By Eli Greenbaum, ACSS Export Controls Task Force, Partner Yigal Arnon & Co
October 15, 2022
Export controls implicate both national security and economic considerations, but the spotlight is often seized by the security interests that ordinarily motivate such controls. This short article will suggest, with an initial focus on Israeli export controls, a principle of legal interpretation that highlights economic concerns in the application of security-related trade restrictions.
Like other international trade measures, export restrictions are addressed by international economic agreements. For example, Article XI of the General Agreement on Tariffs and Trade 1994 (GATT) prohibits, with exceptions, the imposition of non-tariff export restrictions.
Indeed, recent years have seen several trade disputes about the treatment of export restrictions under GATT. At the same time, GATT does not overlook the importance of national security to export restrictions. Article XXI of GATT provides for a detailed “national security exception” to the general rules of international trade – an exception that is often invoked in international disputes to justify trade restrictions.
Arguably, aside from their impact on international trade disputes, the GATT national security exceptions can also be employed for the interpretation of wholly domestic export control laws. This article employs the specific example of Israeli export controls to demonstrate how such interpretive principles can be used in the reading of domestic law but also argues more broadly that many jurisdictions can use this approach to include GATT-based trade and economic considerations in the analysis of security-related trade restrictions.

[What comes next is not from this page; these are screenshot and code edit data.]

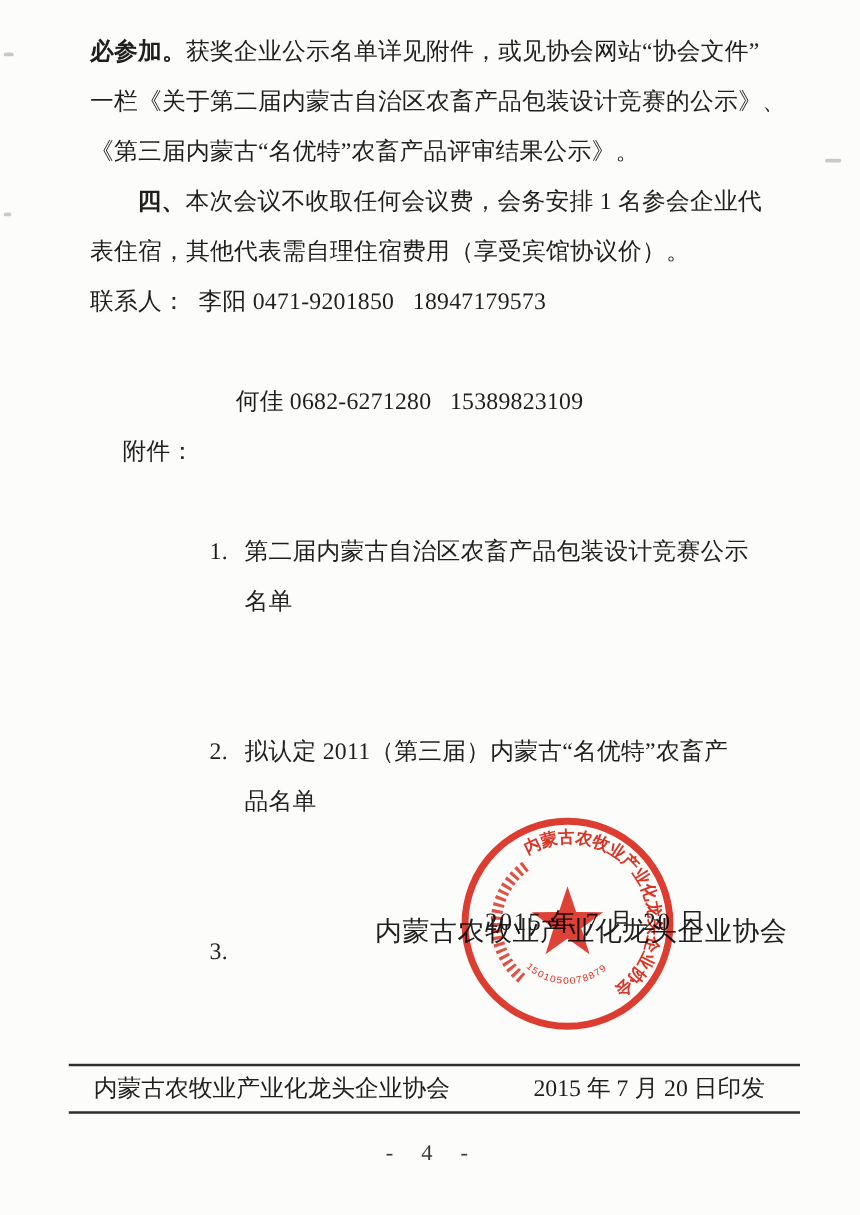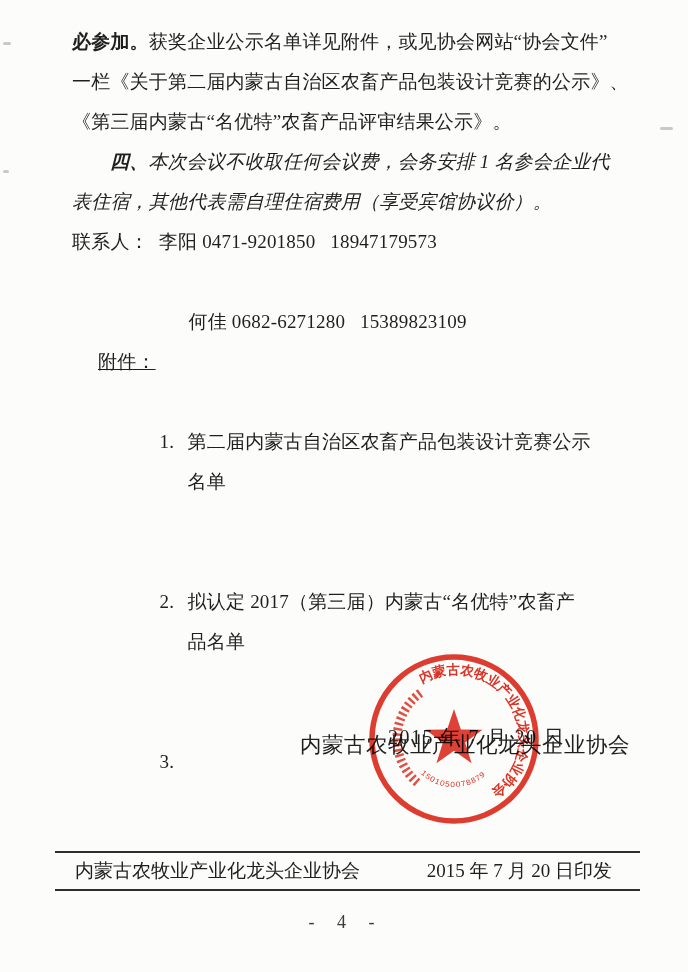--- a/index.html
+++ b/index.html
@@ -14,7 +14,7 @@
   }
   .content p{margin:0;white-space:pre;}
   .hei{font-family:"Liberation Sans","DejaVu Sans",sans-serif;font-weight:bold;}
-  .indent2{text-indent:2em;font-style:italic;}
+  .indent2{text-indent:2em;}
   .flexrow{display:flex;align-items:flex-start;white-space:pre;}
   .contact-block{}
   .contact-block .label{margin-right:10px;}

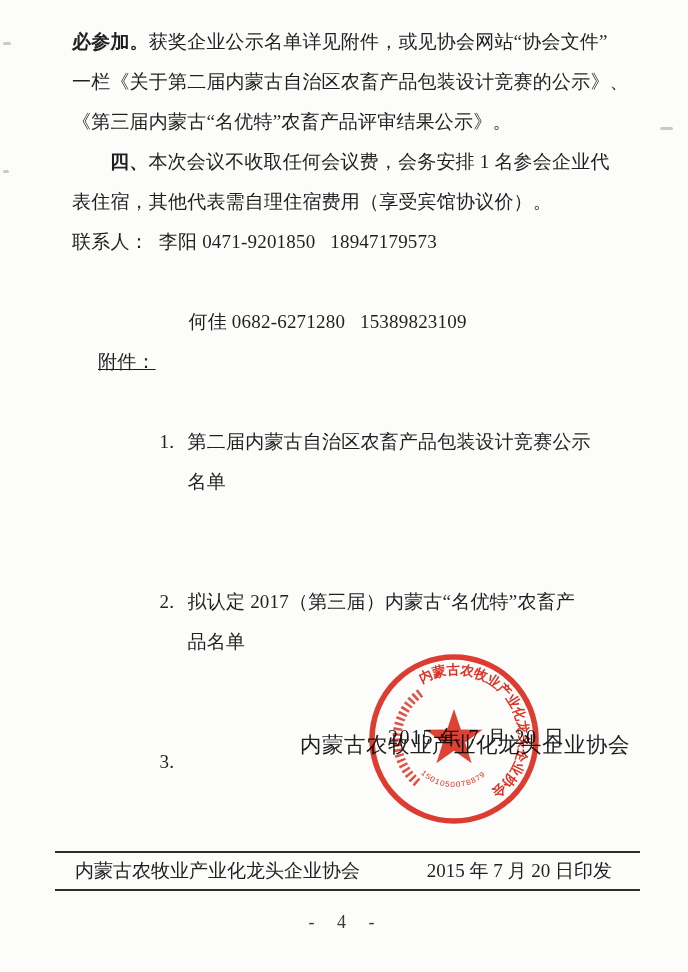--- a/index.html
+++ b/index.html
@@ -19,7 +19,7 @@
   .contact-block{}
   .contact-block .label{margin-right:10px;}
   .attach-block{margin-left:26px;}
-  .attach-block .label{margin-right:4px;text-decoration:underline;}
+  .attach-block .label{margin-right:12px;}
   .attach-item{display:flex;align-items:flex-start;white-space:pre;}
   .attach-no{width:28px;flex:0 0 auto;}
   .attach-text{white-space:pre;}

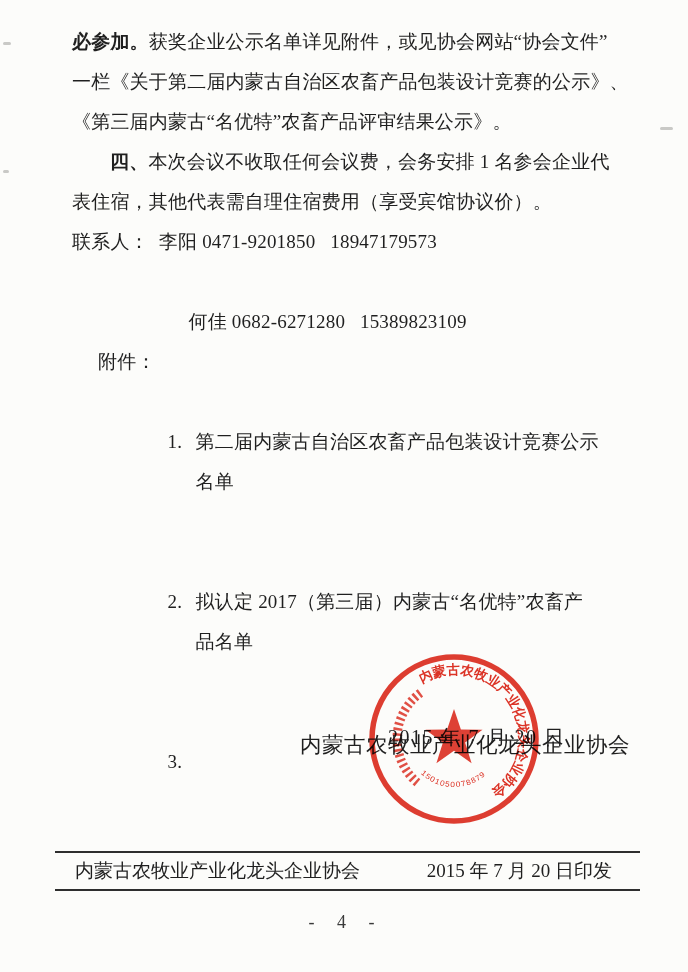--- a/index.html
+++ b/index.html
@@ -69,7 +69,7 @@
       <span>
         <span class="attach-item"><span class="attach-no">1.</span><span class="attach-text">第二届内蒙古自治区农畜产品包装设计竞赛公示
 名单</span></span>
-        <span class="attach-item"><span class="attach-no">2.</span><span class="attach-text">拟认定 2017（第三届）内蒙古“名优特”农畜产
+        <span class="attach-item"><span class="attach-no">2.</span><span class="attach-text">拟认定 2011（第三届）内蒙古“名优特”农畜产
 品名单</span></span>
         <span class="attach-item"><span class="attach-no">3.</span></span>
       </span>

Israeli Export Control Law and its Discontents
As with other jurisdictions, Israeli defense and civilian export controls are list-based. For example, Israeli defense controls are based on the lists of the Wassenaar Arrangement and the Missile Technology Control Regime. In addition to these two internationally accepted lists, Israeli defense controls include items on an Israeli-specific “Combat Equipment List.”
Unfortunately, the Israeli-specific items in the “Combat Equipment List” can sometimes be extraordinarily broad and outdated. To take a single example, Section 10A of the Israeli Combat Equipment List subjects all unmanned aerial vehicles (UAVs) and related equipment, without exception, to the onerous requirements of Israeli defense controls.
By their literal terms, the Israeli controls are not limited to UAVs that meet certain technical requirements, or to UAVs designed for military use – but to control of all UAVs regardless of functionality, including UAVs that would ordinarily be regarded as for hobby or recreational use. By contrast, the Wassenaar and MTCR lists control only UAVs that meet specific technical minimums or which are “specially designed or modified for military use.” The wisdom of the broad Israeli controls is questionable, especially given that off-the-shelf commercial or recreational drone technology can be readily purchased on international markets.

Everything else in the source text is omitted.